- _Exercise description_: Copy each entry precisely as written, and do not carry over the pictures.

- _Recorded information_:
══════
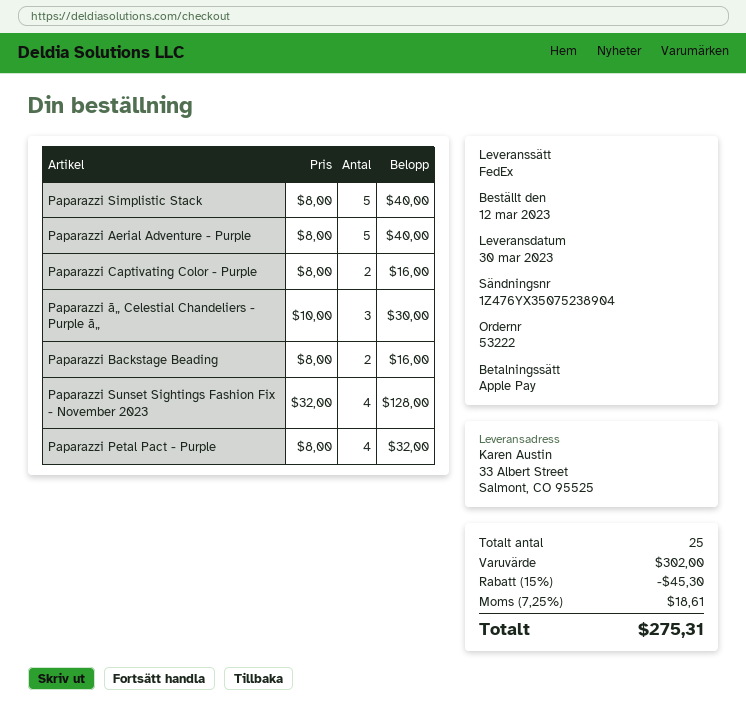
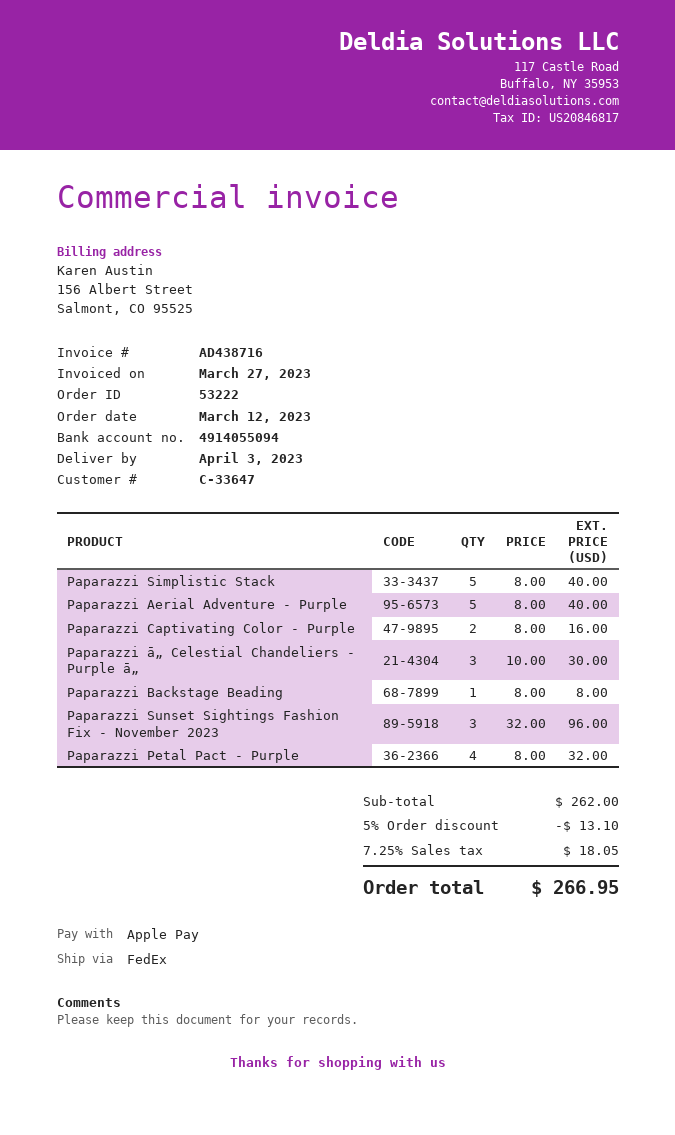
delivery date: 2023-03-30 -> 2023-04-03
Paparazzi Backstage Beading: 2 x 8.00 = 16.00 -> 1 x 8.00 = 8.00
Paparazzi Sunset Sightings Fashion Fix - November 2023: 4 x 32.00 = 128.00 -> 3 x 32.00 = 96.00
subtotal: 302.00 -> 262.00
discount: 15% = 45.30 -> 5% = 13.10
tax: 7.25% = 18.61 -> 7.25% = 18.05
total: 275.31 -> 266.95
══════
- _Answer for this exercise_:
delivery date: 2023-03-30 -> 2023-04-03
Paparazzi Backstage Beading: 2 x 8.00 = 16.00 -> 1 x 8.00 = 8.00
Paparazzi Sunset Sightings Fashion Fix - November 2023: 4 x 32.00 = 128.00 -> 3 x 32.00 = 96.00
subtotal: 302.00 -> 262.00
discount: 15% = 45.30 -> 5% = 13.10
tax: 7.25% = 18.61 -> 7.25% = 18.05
total: 275.31 -> 266.95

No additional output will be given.